- Directions
Whatever pictures appear, omit them, and repeat the data below exactly.
--- Exercise inputs ---
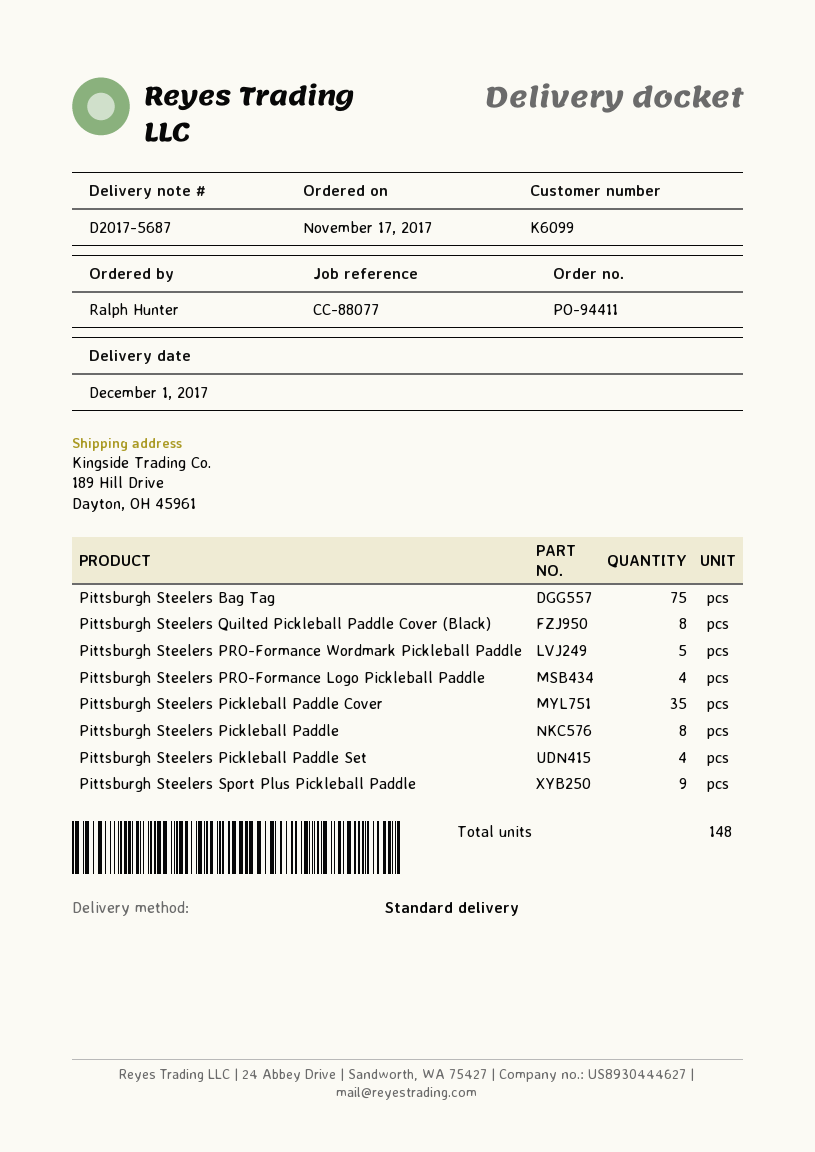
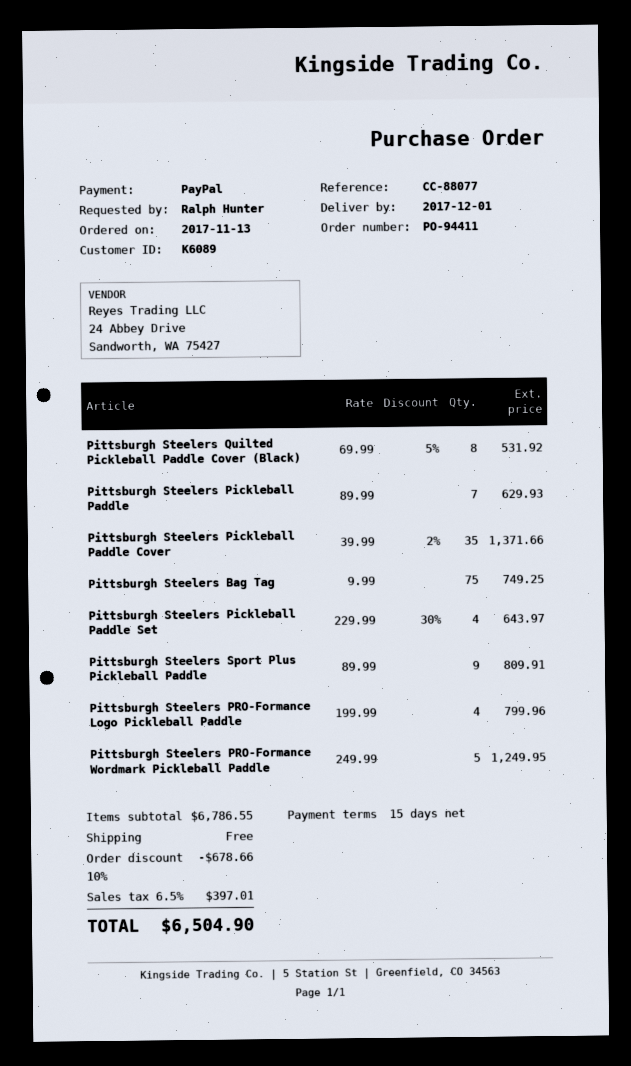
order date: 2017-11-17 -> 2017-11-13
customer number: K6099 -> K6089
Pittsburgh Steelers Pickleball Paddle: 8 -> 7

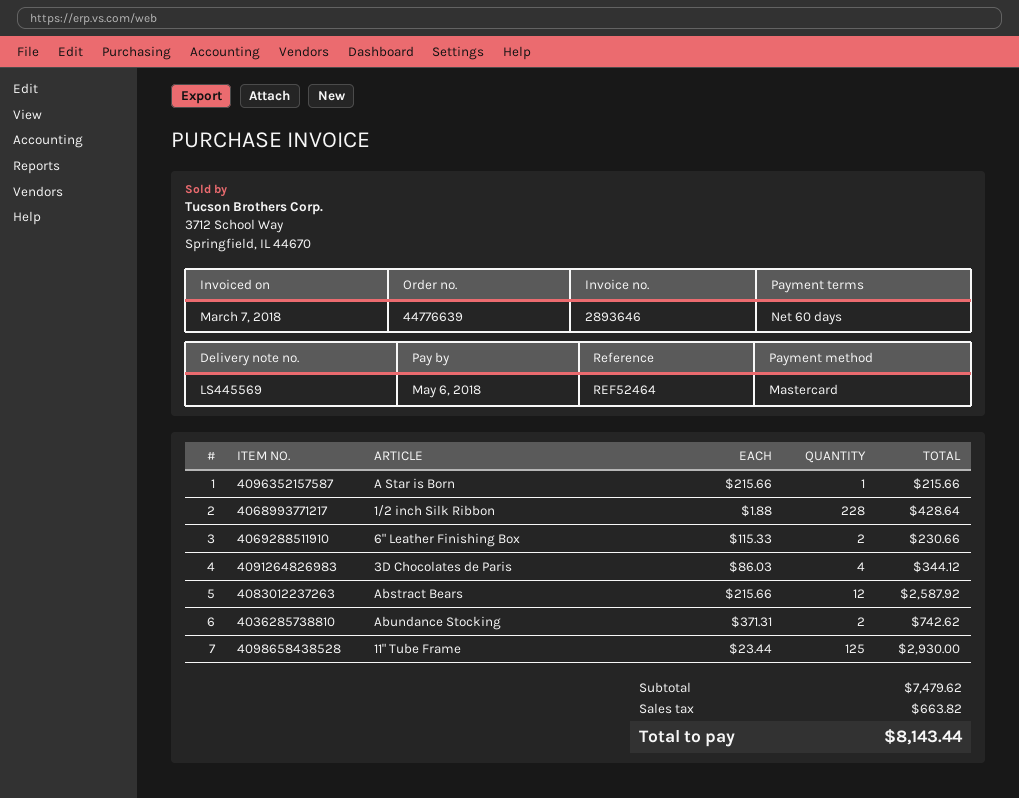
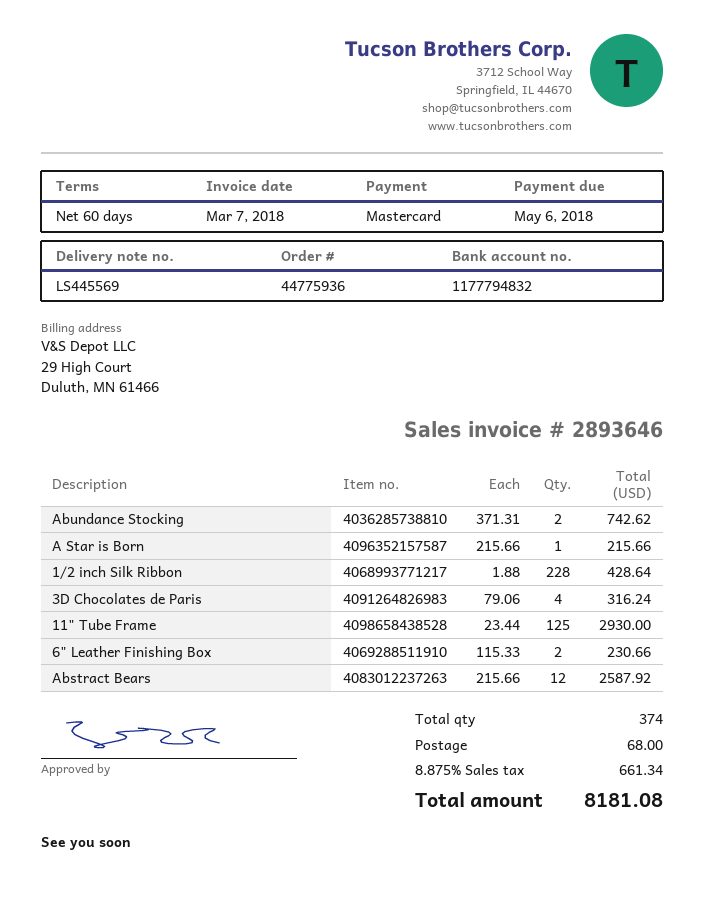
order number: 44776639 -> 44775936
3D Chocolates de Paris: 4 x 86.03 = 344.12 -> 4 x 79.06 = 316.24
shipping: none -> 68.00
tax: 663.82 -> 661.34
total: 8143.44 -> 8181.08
---
- Result for this exercise
order date: 2017-11-17 -> 2017-11-13
customer number: K6099 -> K6089
Pittsburgh Steelers Pickleball Paddle: 8 -> 7

order number: 44776639 -> 44775936
3D Chocolates de Paris: 4 x 86.03 = 344.12 -> 4 x 79.06 = 316.24
shipping: none -> 68.00
tax: 663.82 -> 661.34
total: 8143.44 -> 8181.08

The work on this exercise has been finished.